I spent last weekend adding Spry to one of my web sites. I'm using
Ruby On Rails and prototype with perhaps a bit of
script.aculo.us in
this web site.
What attracted me to Spry is the region and repeat features. Lets us
a table as an example. The basic idea is the page that is sent out
has only the header and a single row. You have to put a div around
the table to define the region. And the data row in the table has a
"repeat" attribute in it. Somewhere you hook a data souce up to the
region. In my case, I went back to my Rails server with a json
request which sprewed out the selected items in a javascript array,
each element being an item.
The initial row has macros like {name} that get expanded to fields in
the items. In my particular case, while a row only has 8 elements
across, there are a lot of things in each td like hidden drop down
lists, links, etc. The work to create a json row is small compared to
the work to create the equivalent html row. What I see attractive
with Spry is it moves the work of creating the html to the browser and
offloads the server. There is just no reason for the server to be
doing that work.
My belief is that ultimately, moving the creation of the html to the
browser is the way of the future. The server serves data. The view
processing will eventually be done in the browser. There is no need
for the server to do hard labor for the view processing.
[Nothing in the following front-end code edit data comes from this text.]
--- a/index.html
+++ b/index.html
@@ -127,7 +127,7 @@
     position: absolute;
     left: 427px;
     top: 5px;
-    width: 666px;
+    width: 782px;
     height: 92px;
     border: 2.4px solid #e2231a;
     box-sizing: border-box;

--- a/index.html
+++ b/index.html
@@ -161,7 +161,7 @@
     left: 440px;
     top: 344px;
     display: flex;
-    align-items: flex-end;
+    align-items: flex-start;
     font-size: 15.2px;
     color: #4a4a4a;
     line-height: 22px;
But I found Spry to be less than stellar. The main biggest issue is
when I have a page with 1800 rows, it takes my Firefox about a half a
minute of dead time to create the page and render it -- during that
time, my whole laptop is dead pretty much with the dreaded spinning
beachball. This half minute is divided into two parts I'm sure. Part
of the time is Spry running creating the 1800 rows. I'll use the term
"fill out" to refer to that process. Then there is the time for
Firefox to actually render the page.
I also found the package to not be very flexible and configurable. It
has a sort feature but it has far fewer features than the tablesort.js
file found on the net.
So, it put me back to "can I do this myself" mode.
A small side trace: I have seen the Rails cast where Ryan creates an
"endless page". My issue with that approach is that instead of one
query, he makes N queries -- one for each page. That seems like it
would add load to the server while I'm trying to take load away from
the server.
It seems like I could leverage prototypes template feature for most of
the work. The main thing I would do different is make one request
(like Spry) but I would only render the first page or two of rows.
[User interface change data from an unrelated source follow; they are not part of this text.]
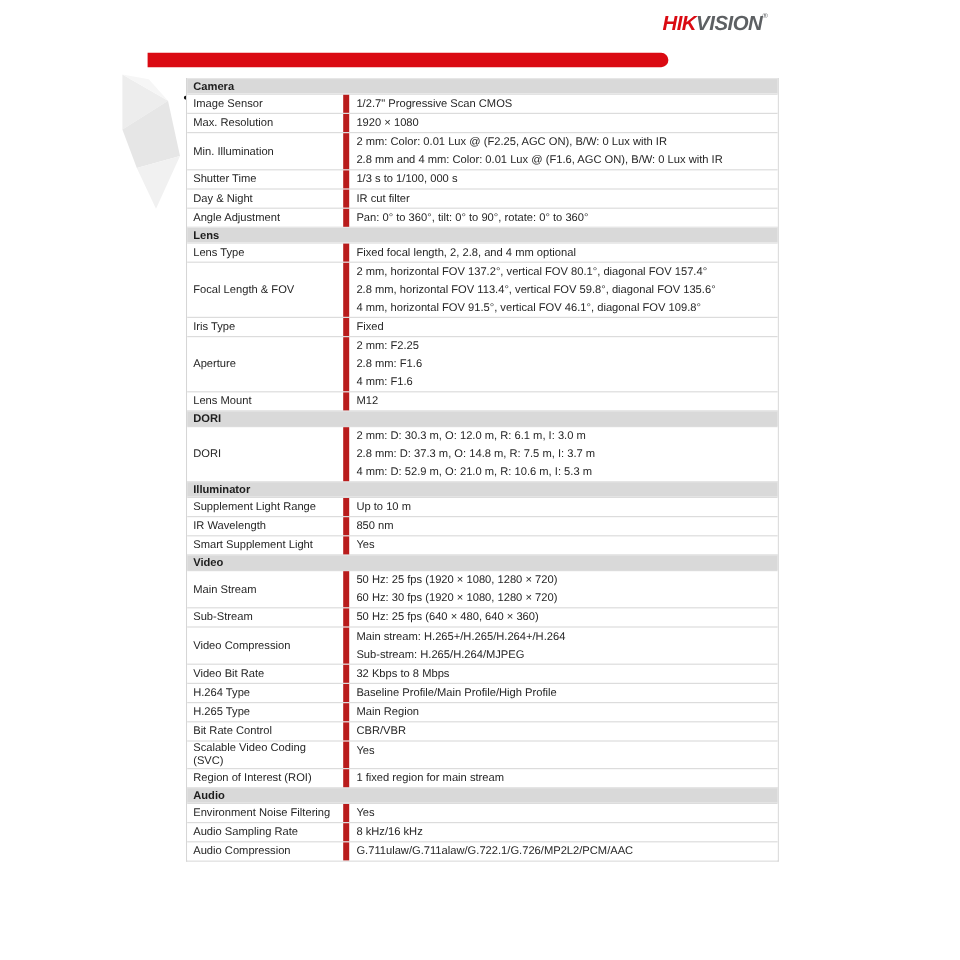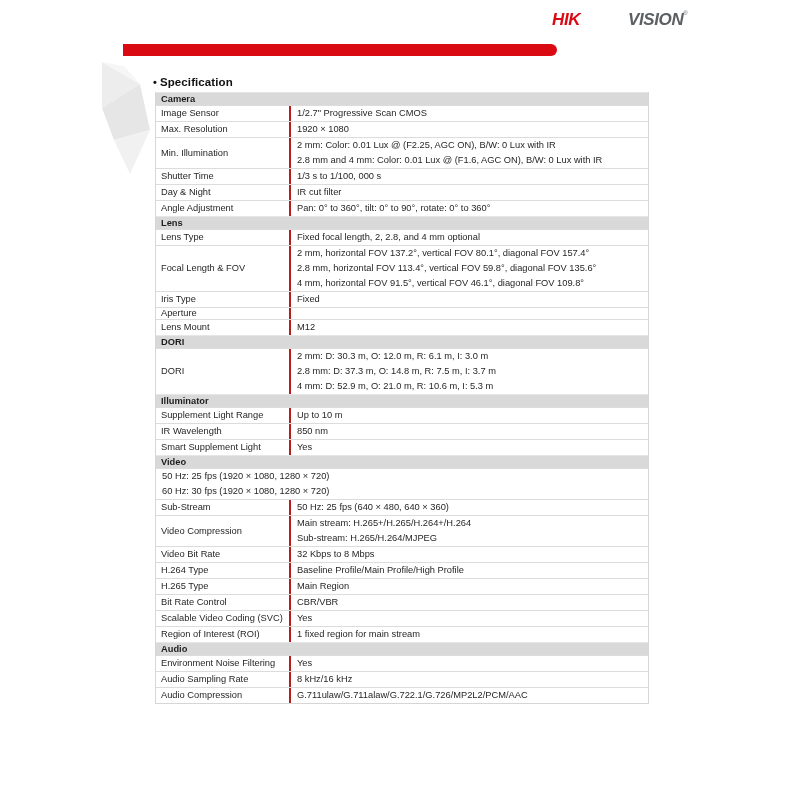--- a/index.html
+++ b/index.html
@@ -15,7 +15,7 @@
     white-space:nowrap;
   }
   .logo .hik { color:var(--brand-red);margin-top:44px; }
-  .logo .vision { color:var(--logo-gray);margin-left:48px; }
+  .logo .vision { color:var(--logo-gray); }
   .logo .reg { font-size:6px; vertical-align:10px; color:var(--logo-gray); font-style:normal; font-weight:normal; }
   
   .redbar {

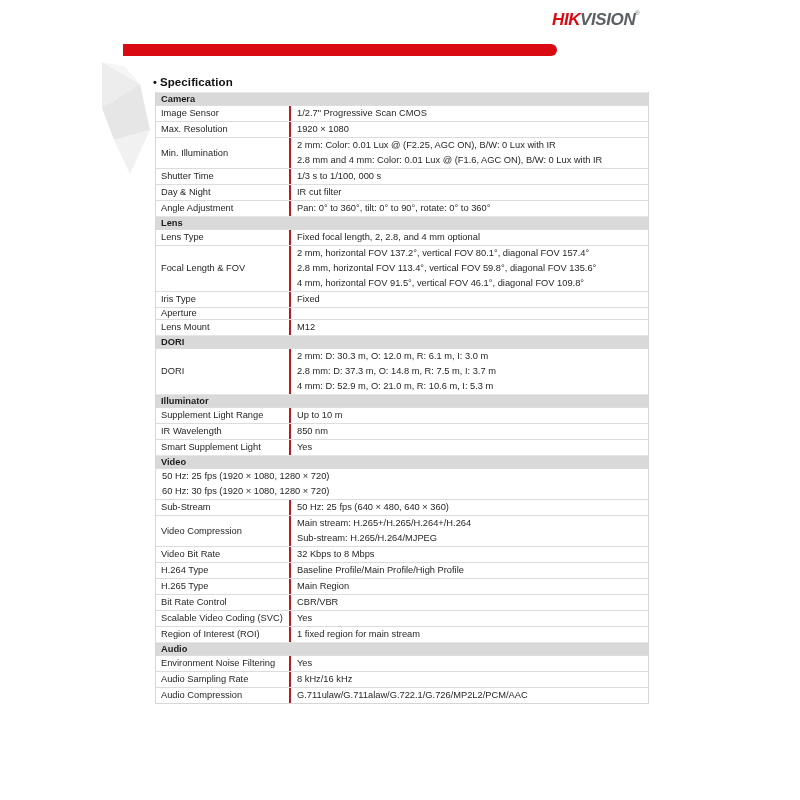--- a/index.html
+++ b/index.html
@@ -32,7 +32,7 @@
   .heading .bullet { font-size:11px; margin-right:3px; }
   
   .spec-table {
-    position:absolute; left:155px; top:92px; width:494px;
+    position:absolute; left:155px; top:65px; width:494px;
     font-size:9.3px; color:#262626;
     border-left:1px solid #d6d6d6; border-right:1px solid #d6d6d6; border-bottom:1px solid #d6d6d6;
     background:#fff;

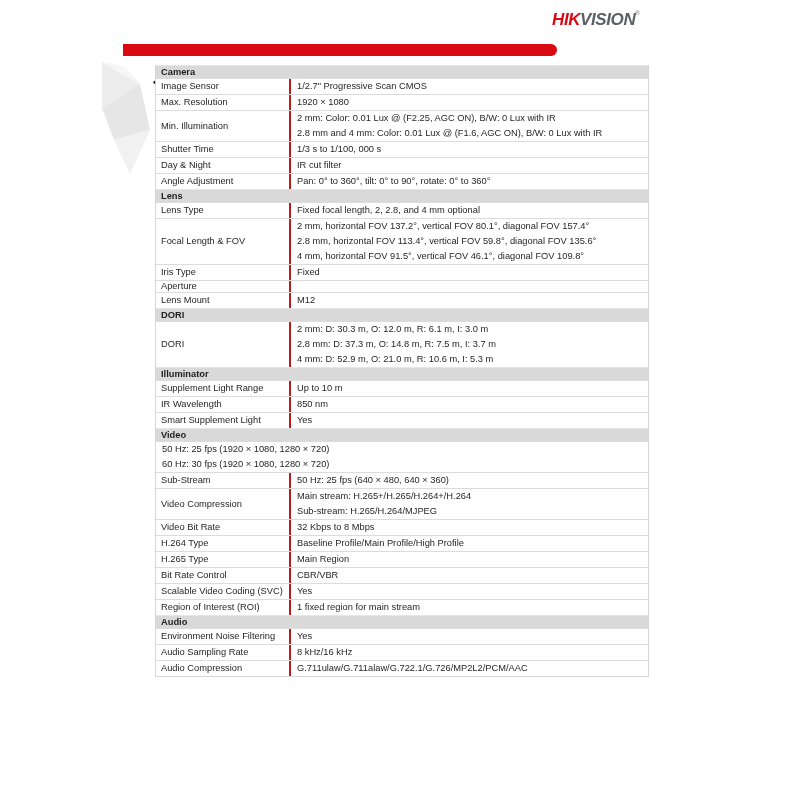--- a/index.html
+++ b/index.html
@@ -45,7 +45,7 @@
   .spec-row:first-child { border-top:none; }
   .cell-label {
     width:135px; flex:0 0 135px; padding:0 4px 0 5px;
-    border-right:2px solid #b91c1c; display:flex; align-items:center;
+    border-right:5px solid #b91c1c; display:flex; align-items:center;
     line-height:11px;
   }
   .cell-value { flex:1; padding:0 4px 0 6px; }

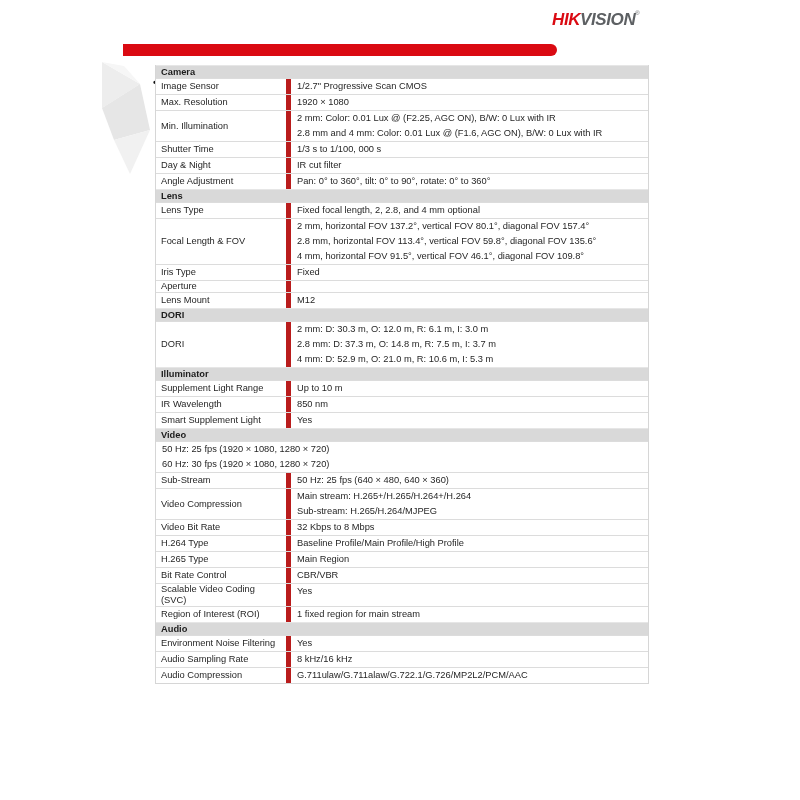--- a/index.html
+++ b/index.html
@@ -135,6 +135,11 @@
       </div>
       <div class="spec-row">
         <div class="cell-label">Aperture</div>
+        <div class="cell-value">
+          <div class="value-line">2 mm: F2.25</div>
+          <div class="value-line">2.8 mm: F1.6</div>
+          <div class="value-line">4 mm: F1.6</div>
+        </div>
       </div>
       <div class="spec-row">
         <div class="cell-label">Lens Mount</div>

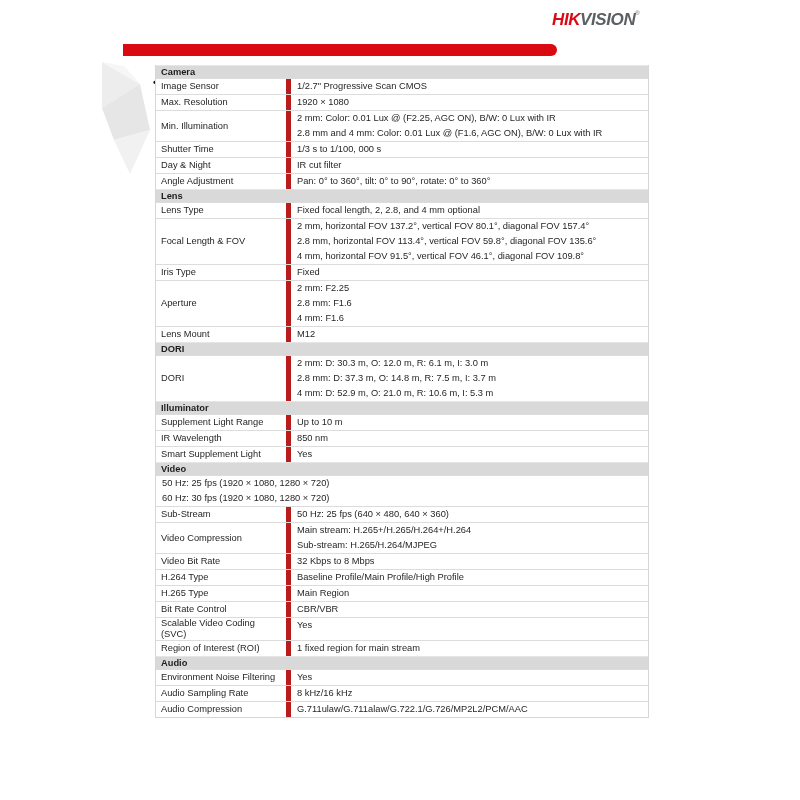--- a/index.html
+++ b/index.html
@@ -177,6 +177,7 @@
       </div>
       <div class="section-band">Video</div>
       <div class="spec-row">
+        <div class="cell-label">Main Stream</div>
         <div class="cell-value">
           <div class="value-line">50 Hz: 25 fps (1920 × 1080, 1280 × 720)</div>
           <div class="value-line">60 Hz: 30 fps (1920 × 1080, 1280 × 720)</div>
Then as the user scrolled, more data would be filled out hopefully
before the user actually got to it.
There are lots of problems to all this. How do you make the scroll
bar act "right"? What do you do when the user does a search within
the page? How do you handle a sort? As you add rows, the width of
the columns may grow which is not expected. etc.
But the essential concept is that all the data would be held as a
javascript object and then the page filled out as it was needed.
So, the question is, has anyone done something like this starting with
Prototype? I sure don't want to recreate the wheel here. Is there
any suggestion of other work that I can look at and build from? Is
there any interest by any of the readers to help out?